I solved it using a simple MC integration, as suggested by eat, but my implementation was to slow. My requirements had increased. I therefore reformulated the problem mathematically, as suggested by woodchips.

Basically i formulated the limits of x as a function of z and y, and y as a function of z. Then i, in essence, integrated f(z,y,z)=1 over the intersection, using the limits. I did this because of the speed increase, allowing me to plot volume vs b, and because it allows me to integrate more complex functions with relative minor modification.

I include my code in case anyone is interested.

from scipy.integrate import quad
from math import sqrt
from math import pi

def x_max(y,r):
    return sqrt(r**2-y**2)

def x_min(y,r):
    return max(-sqrt(r**2 - y**2), -sqrt(R**2 - y**2) + b) 

def y_max(r):
    if (R<b and b-R<r) or (R>b and b-R>r):
        return sqrt( R**2 - (R**2-r**2+b**2)**2/(4.*b**2) )
    elif r+R<b:
        return 0.
    else: #r+b<R
        return r

def z_max():
    if R>b:
        return R
    else:
        return sqrt(2.*b*R - b**2) 

def delta_x(y, r):
    return  x_max(y,r) - x_min(y,r)

def int_xy(z):
    r = sqrt(R**2 - z**2)
    return quad(delta_x, 0., y_max(r), args=(r))

def int_xyz():
    return quad(lambda z: int_xy(z)[0], 0., z_max())

R=1.
Rprim=1.
b=0.5
print 4*int_xyz()[0]

Answer 3

Assuming you are able to translate and scale your data such a way that the origin of the sphere is in [0, 0, 0] and its radius is 1, then a simple stochastic approximation may give you a reasonable answer fast enough. So, something along the lines could be a good starting point:

import numpy as np

def in_sphere(p, r= 1.):
    return np.sqrt((p** 2).sum(0))<= r

def in_cylinder(p, c, r= 1.):
    m= np.mean(c, 1)[:, None]
    pm= p- m
    d= np.diff(c- m)
    d= d/ np.sqrt(d** 2).sum()
    pp= np.dot(np.dot(d, d.T), pm)
    return np.sqrt(((pp- pm)** 2).sum(0))<= r

def in_sac(p, c, r_c):
    return np.logical_and(in_sphere(p), in_cylinder(p, c, r_c))

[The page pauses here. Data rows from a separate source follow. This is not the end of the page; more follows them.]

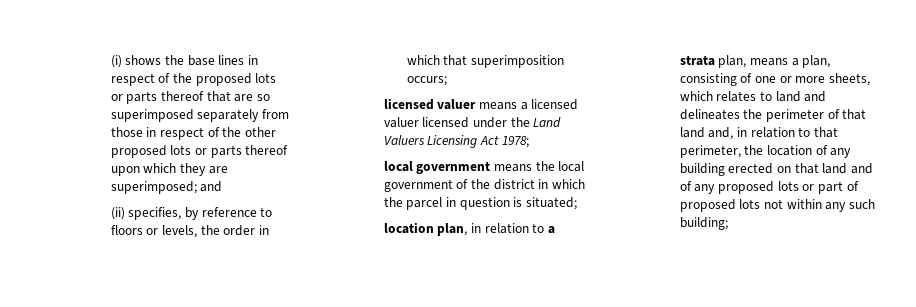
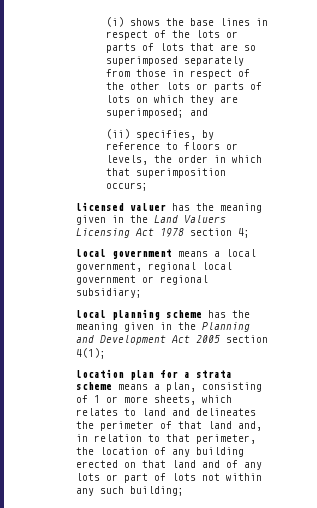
- (i) shows the base lines in respect of the proposed lots or parts thereof that are so superimposed separately from those in respect of the other proposed lots or parts thereof upon which they are superimposed; and
+ (i) shows the base lines in respect of the lots or parts of lots that are so superimposed separately from those in respect of the other lots or parts of lots on which they are superimposed; and
- licensed valuer means a licensed valuer licensed under the Land Valuers Licensing Act 1978;
+ licensed valuer has the meaning given in the Land Valuers Licensing Act 1978 section 4;
- local government means the local government of the district in which the parcel in question is situated;
- location plan, in relation to a strata plan, means a plan, consisting of one or more sheets, which relates to land and delineates the perimeter of that land and, in relation to that perimeter, the location of any building erected on that land and of any proposed lots or part of proposed lots not within any such building;
+ local government means a local government, regional local government or regional subsidiary;
+ local planning scheme has the meaning given in the Planning and Development Act 2005 section 4(1);
+ location plan for a strata scheme means a plan, consisting of 1 or more sheets, which relates to land and delineates the perimeter of that land and, in relation to that perimeter, the location of any building erected on that land and of any lots or part of lots not within any such building;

if __name__ == '__main__':
    n, c= 1e6, [[0, 1], [0, 1], [0, 1]]
    p= 2* np.random.rand(3, n)- 2
    print (in_sac(p, c, 1).sum()/ n)* 2** 3

Answer 4

Performing a triple adaptive numerical integrations on a discontinuous function that is constant over two domains is a terribly poor idea, especially if you wish to see either speed or accuracy.

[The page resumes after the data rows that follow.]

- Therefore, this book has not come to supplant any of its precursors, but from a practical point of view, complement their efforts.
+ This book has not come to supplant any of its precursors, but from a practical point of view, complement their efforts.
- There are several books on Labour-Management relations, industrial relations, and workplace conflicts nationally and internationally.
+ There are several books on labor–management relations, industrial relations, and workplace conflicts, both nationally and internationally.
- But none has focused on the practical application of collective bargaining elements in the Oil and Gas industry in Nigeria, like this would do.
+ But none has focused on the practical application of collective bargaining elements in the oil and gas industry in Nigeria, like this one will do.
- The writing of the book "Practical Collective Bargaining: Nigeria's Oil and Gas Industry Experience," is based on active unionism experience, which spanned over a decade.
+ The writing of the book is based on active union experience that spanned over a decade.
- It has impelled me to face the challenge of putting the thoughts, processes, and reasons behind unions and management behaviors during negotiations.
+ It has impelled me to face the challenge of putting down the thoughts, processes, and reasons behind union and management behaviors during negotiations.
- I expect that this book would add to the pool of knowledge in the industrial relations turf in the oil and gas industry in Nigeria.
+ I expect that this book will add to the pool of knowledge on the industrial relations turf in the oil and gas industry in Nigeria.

I would suggest a far better idea is to reduce the problem analytically.

Align the cylinder with an axis, by transformation. This translates the sphere to some point that is not at the origin.

Now, find the limits of intersection of the sphere with the cylinder along that axis.

Integrate over that axis variable. The area of intersection at any fixed value along the axis is simply the area of intersection of two circles, which in turn is simply computable using trigonometry and a little effort.

In the end, you will have an exact result, with almost no computation time needed.